| DIRECTIONS FOR THIS TASK |
All of the listing must be given again exactly, except that the images are dropped.

────────────────────

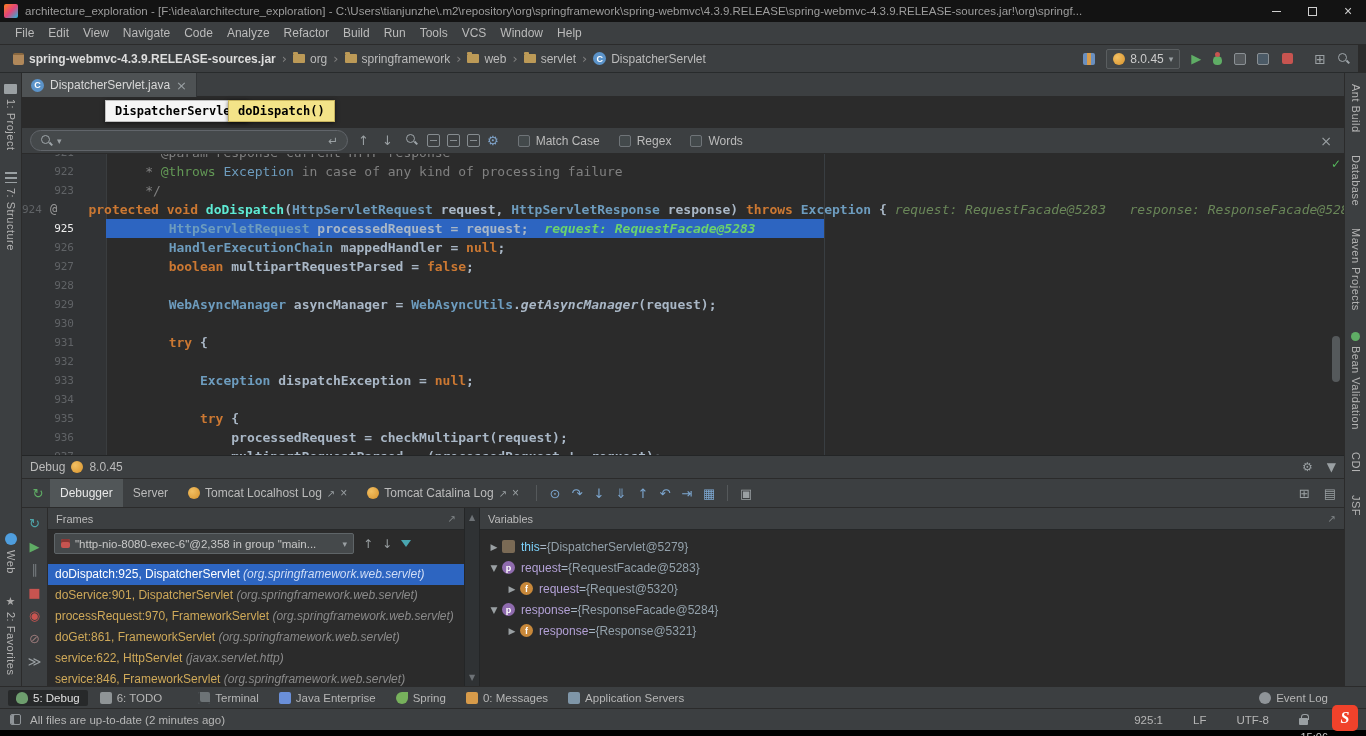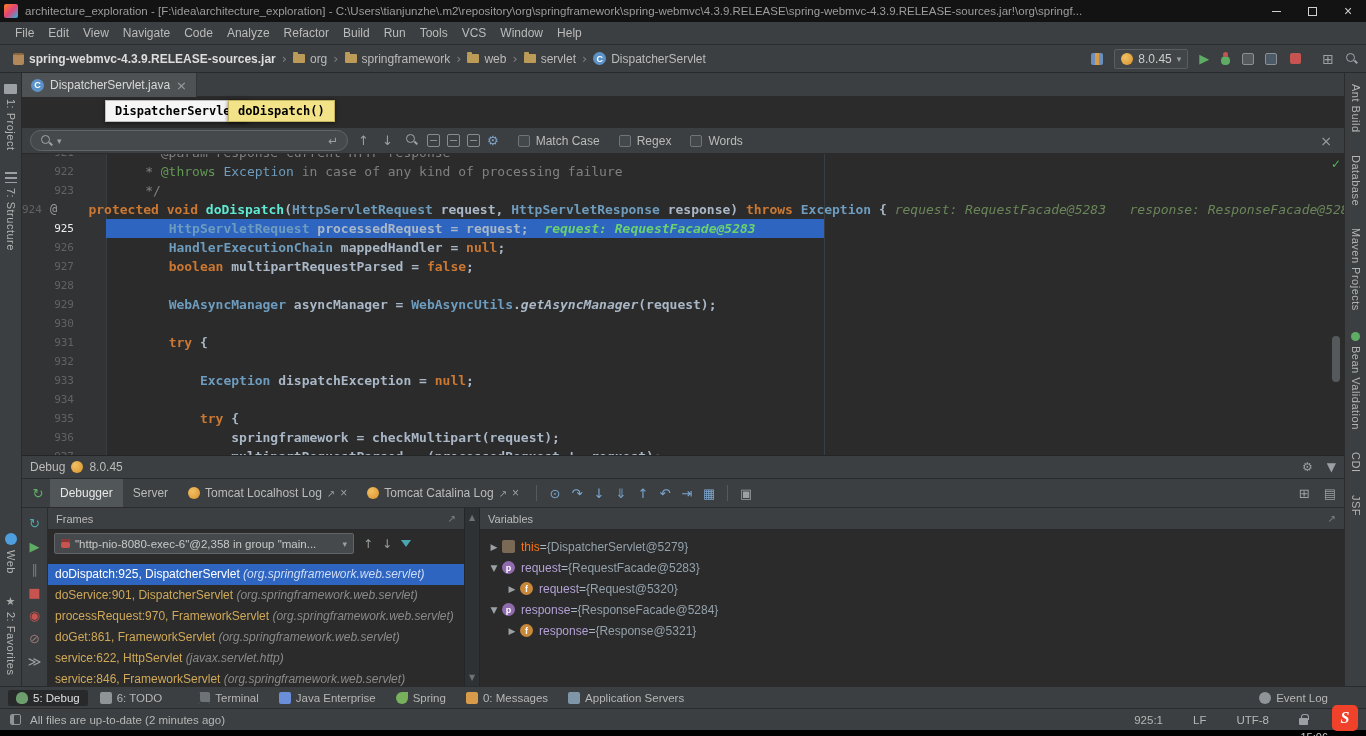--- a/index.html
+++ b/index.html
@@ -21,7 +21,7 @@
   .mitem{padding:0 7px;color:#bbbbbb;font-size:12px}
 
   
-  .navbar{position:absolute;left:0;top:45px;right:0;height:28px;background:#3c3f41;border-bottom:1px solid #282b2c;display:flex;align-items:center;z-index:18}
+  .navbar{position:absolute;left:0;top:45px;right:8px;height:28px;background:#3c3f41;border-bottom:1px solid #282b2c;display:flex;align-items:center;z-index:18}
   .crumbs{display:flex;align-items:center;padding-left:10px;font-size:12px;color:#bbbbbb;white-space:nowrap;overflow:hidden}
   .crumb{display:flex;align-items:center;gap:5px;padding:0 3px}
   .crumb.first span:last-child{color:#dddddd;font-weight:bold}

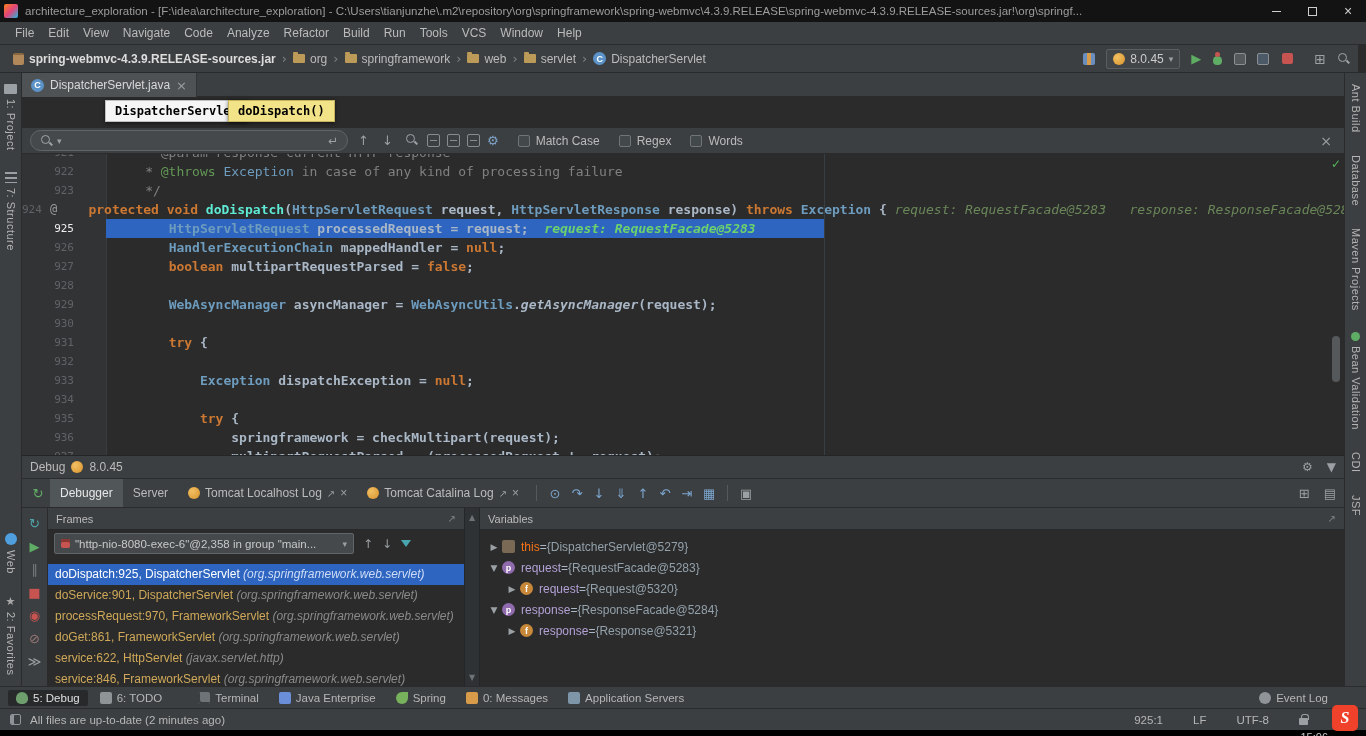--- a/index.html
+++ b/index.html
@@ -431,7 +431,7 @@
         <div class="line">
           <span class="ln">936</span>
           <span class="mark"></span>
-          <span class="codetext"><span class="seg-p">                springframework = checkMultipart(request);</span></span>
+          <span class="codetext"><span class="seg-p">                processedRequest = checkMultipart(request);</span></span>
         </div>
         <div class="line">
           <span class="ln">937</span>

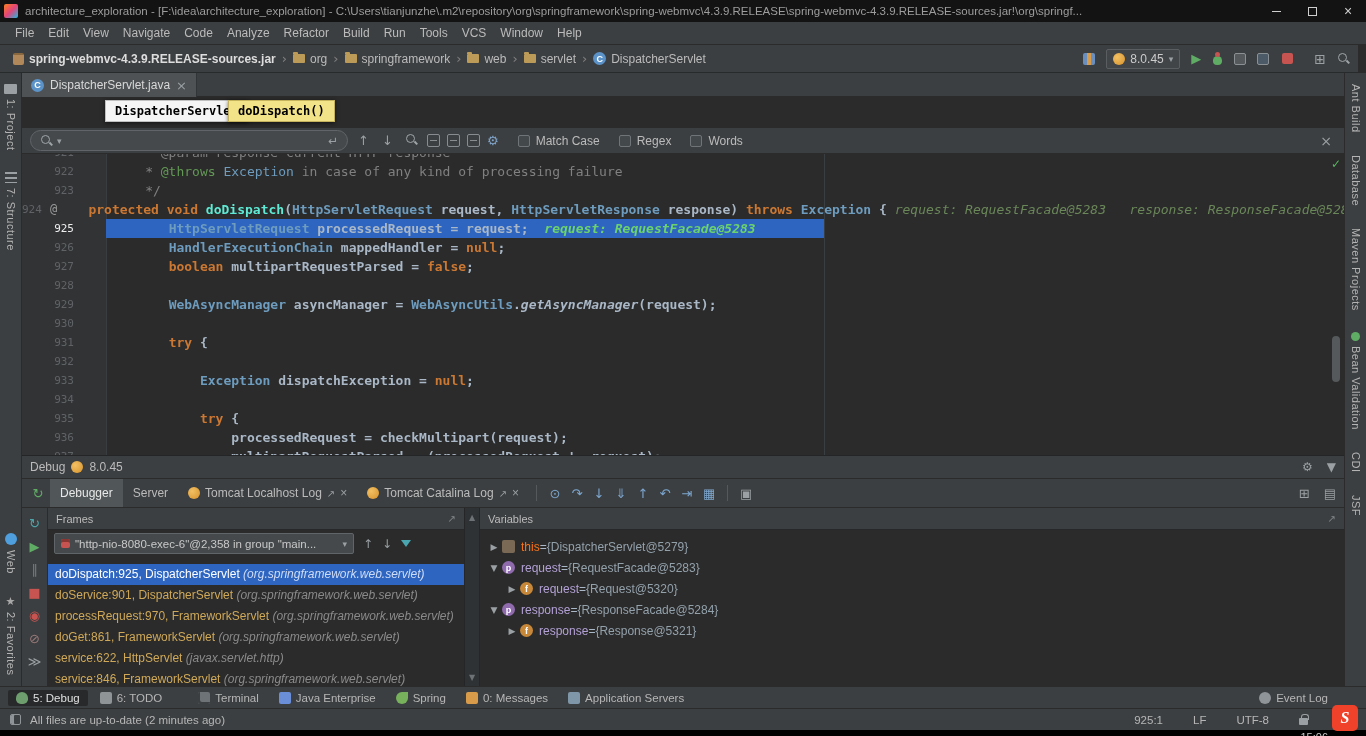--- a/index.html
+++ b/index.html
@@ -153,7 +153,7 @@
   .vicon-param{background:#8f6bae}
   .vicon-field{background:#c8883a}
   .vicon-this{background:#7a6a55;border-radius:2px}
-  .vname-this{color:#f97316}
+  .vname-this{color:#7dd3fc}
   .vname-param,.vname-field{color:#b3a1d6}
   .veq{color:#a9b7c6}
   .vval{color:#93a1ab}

────────────────────

| FINAL ANSWER |
--- a/index.html
+++ b/index.html
@@ -21,7 +21,7 @@
   .mitem{padding:0 7px;color:#bbbbbb;font-size:12px}
 
   
-  .navbar{position:absolute;left:0;top:45px;right:0;height:28px;background:#3c3f41;border-bottom:1px solid #282b2c;display:flex;align-items:center;z-index:18}
+  .navbar{position:absolute;left:0;top:45px;right:8px;height:28px;background:#3c3f41;border-bottom:1px solid #282b2c;display:flex;align-items:center;z-index:18}
   .crumbs{display:flex;align-items:center;padding-left:10px;font-size:12px;color:#bbbbbb;white-space:nowrap;overflow:hidden}
   .crumb{display:flex;align-items:center;gap:5px;padding:0 3px}
   .crumb.first span:last-child{color:#dddddd;font-weight:bold}

--- a/index.html
+++ b/index.html
@@ -431,7 +431,7 @@
         <div class="line">
           <span class="ln">936</span>
           <span class="mark"></span>
-          <span class="codetext"><span class="seg-p">                springframework = checkMultipart(request);</span></span>
+          <span class="codetext"><span class="seg-p">                processedRequest = checkMultipart(request);</span></span>
         </div>
         <div class="line">
           <span class="ln">937</span>

--- a/index.html
+++ b/index.html
@@ -153,7 +153,7 @@
   .vicon-param{background:#8f6bae}
   .vicon-field{background:#c8883a}
   .vicon-this{background:#7a6a55;border-radius:2px}
-  .vname-this{color:#f97316}
+  .vname-this{color:#7dd3fc}
   .vname-param,.vname-field{color:#b3a1d6}
   .veq{color:#a9b7c6}
   .vval{color:#93a1ab}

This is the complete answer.